Hepsi, aşıboyası parçasının “bir yüzey üstüne çizgiler üretmek için kaleme benzer şekilde kullanılan bir işaretleme aracı olarak işlev görmüş olabileceğini” düşündürüyor.
“Biçimlendirme, bakım ve aşınma izlerinin birleşimi, onun fotoğraf yapma ya da işaretleme için özenle korunmuş ve süreklilikle kullanılmış bir alet bulunduğunu vurguluyor.”
“Bu, birden fazla kez özenle saklanmış ve tekrardan şekillendirilmiş bir aletti; bu da onu oldukça hususi kılıyor” diyor emek harcama yazarı Francesco d’Errico. d’Errico ve meslektaşları, bu aletin hususi olarak deri, elbise, çanta ya da taş üstüne işaret koymak için kullanılmış olabileceğini öne sürüyor.
Simgesel kullanıma işaret eden öteki iki buluntu içinde, araştırmacıların bir zamanlar gene pastel kalem biçiminde daha büyük bir eserin parçası olduğuna inanılmış olduğu kırmızı aşıboyası ile, kasıtlı olarak açılmış olduğu anlaşılan oluklar ve düzeltilip parlatılmış olma izleri taşıyan düz turuncu bir aşıboyası parçası içeriyor.

Ekip, “mineralli renklendiricilerin oldukça işlevliliği göz önüne alındığında yorum yaparken elbet davranışlarında ölçülü olmak gerekir” diye not düşse de, “aletlerin kasıtlı biçimlendirilmesi ve tekrardan kullanımı, oyma motifler ve özenle muhafaza edildiğine dair kanıtların beraber, en azından bazı aşıboyası malzemelerinin simgesel etkinliklerde yer aldığını desteklediğini” korumak için çaba sarfediyor.
“Bu nesneler ve onların ürettiği izler, muhtemelen iletişimde, kimliğin ifade edilmesinde ve kuşaklararası data aktarımında rol oynuyordu. Aşıboyası parçalarının ‘özenle korunmuş’ niteliği, onların planlanarak saklandığını, taşındığını ve tekrardan kullanıldığını—şu demek oluyor ki hem planlamayı hem de kültürel yatırımı yansıtan davranışları—destekliyor” diye ekliyorlar.

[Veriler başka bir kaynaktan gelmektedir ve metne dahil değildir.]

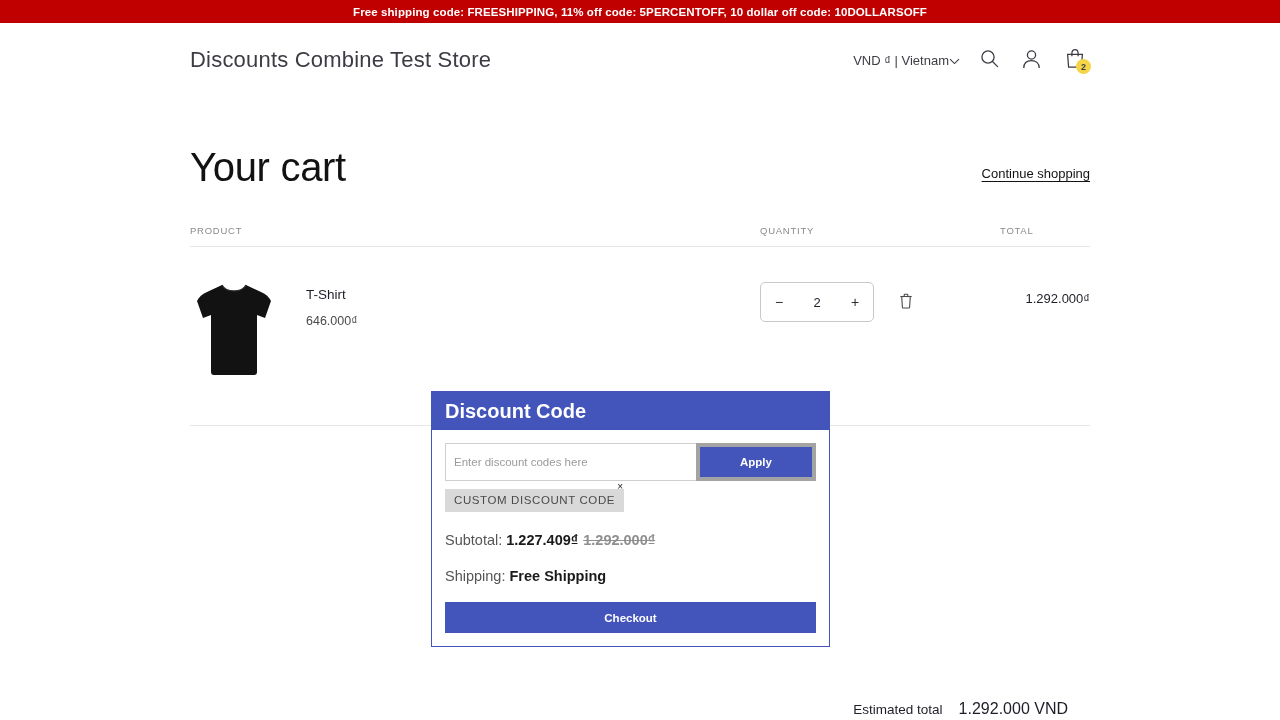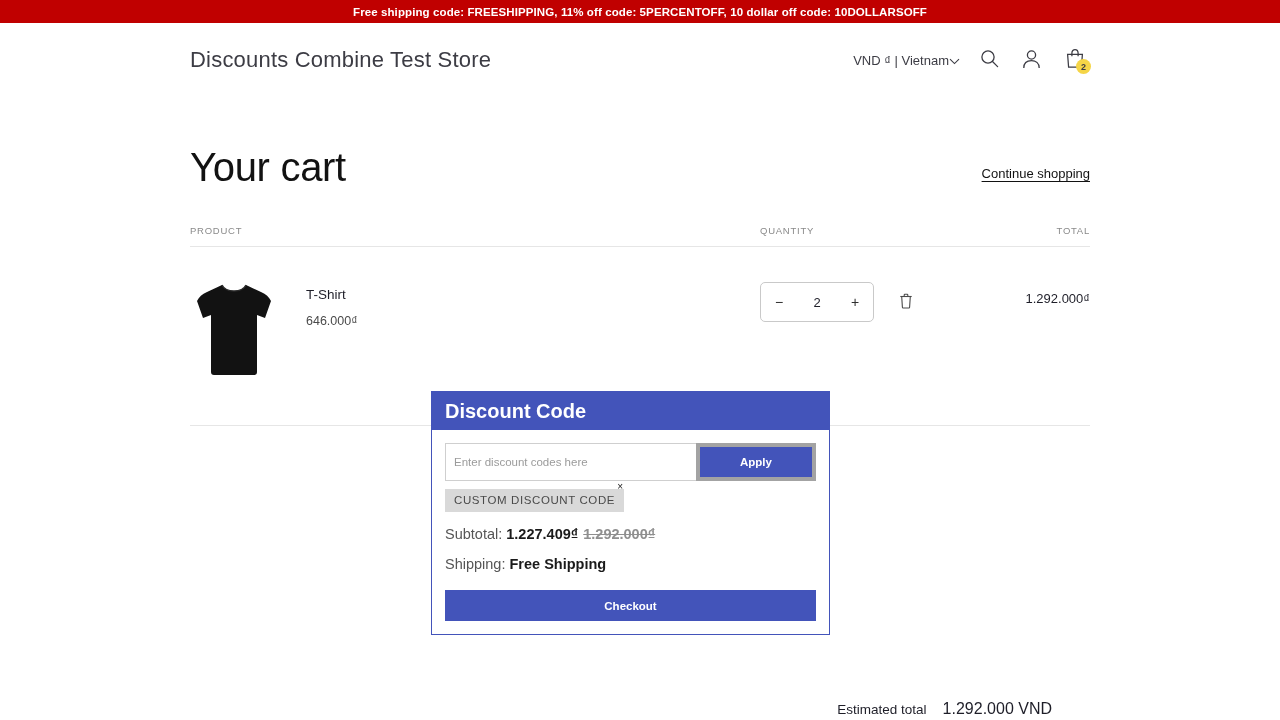--- a/index.html
+++ b/index.html
@@ -81,21 +81,21 @@
   .cart-table { width: 100%; margin-top: 38px; }
   .cart-thead {
     display: flex; align-items: center;
     font-size: 9.5px; letter-spacing: .75px;
     color: #8a8a8a;
     padding-bottom: 10px;
     border-bottom: 1px solid #e6e6e6;
   }
   .col-product  { flex: 0 0 570px; }
   .col-quantity { flex: 0 0 240px; }
-  .col-total    { flex: 1; text-align: right; }
+  .col-total    { flex: 1; }
 
   .cart-row {
     display: flex; align-items: flex-start;
     padding: 32px 0 46px 0;
     border-bottom: 1px solid #e6e6e6;
   }
   .product-cell { flex: 0 0 570px; display: flex; gap: 28px; }
   .thumb {
     width: 88px; height: 100px; background: #ffffff;
     display: flex; align-items: center; justify-content: center;
@@ -182,38 +182,38 @@
   }
   .dp-chip-x {
     position: absolute;
     right: 1px; top: -7px;
     font-size: 10px; line-height: 1;
     color: #1a1a1a; cursor: pointer;
     background: none; border: none; padding: 0;
     font-family: "Liberation Sans", sans-serif;
   }
   .dp-line {
-    margin-top: 14px;
+    margin-top: 20px;
     font-size: 14.5px; color: #555;
   }
   .dp-line b { color: #1a1a1a; }
   .dp-strike { color: #8f8f8f; text-decoration: line-through; margin-left: 5px; font-weight: bold; }
   .dp-checkout {
     margin-top: 18px;
     width: 100%; height: 31px;
     background: #4354ba; color: #fff;
     border: none; cursor: pointer;
     font-size: 11.5px; font-weight: bold;
     font-family: "Liberation Sans", sans-serif;
   }
 
   
   .cart-footer {
     position: absolute;
-    right: 228px; top: 700px;
+    right: 212px; top: 700px;
     display: flex; align-items: baseline; gap: 16px;
   }
   .et-label { font-size: 13.5px; color: #1e1e28; }
   .et-value { font-size: 16px; color: #1e1e28; }
 </style>
 </head>
 <body>
 
 <div class="announcement">
   <span>Free shipping code: FREESHIPPING, 11% off code: 5PERCENTOFF, 10 dollar off code: 10DOLLARSOFF</span>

Neandertallerin akıllı olmadığı ve kültürden yoksun bulunmuş olduğu yönündeki modası geçmiş klişelerden uzak, bu bulgular türün simgesel ifadeye muktedir bulunduğunu bir kez daha güçlendiriyor. Üstelik bu tek kanıt da değil; dünyanın malum en eski mağara kazımalarının Neandertal kökenli olduğu ve ikonik tarihöncesi el şablonlarının da aynı şekilde onlara atfedildiği düşünülüyor.
IFL Science. 30 Ekim 2025.
Yazı: Francesco d’Errico et al. (2025). Evidence for symbolic use of ochre by Micoquian Neanderthals in Crimea. Sci. Adv. 11.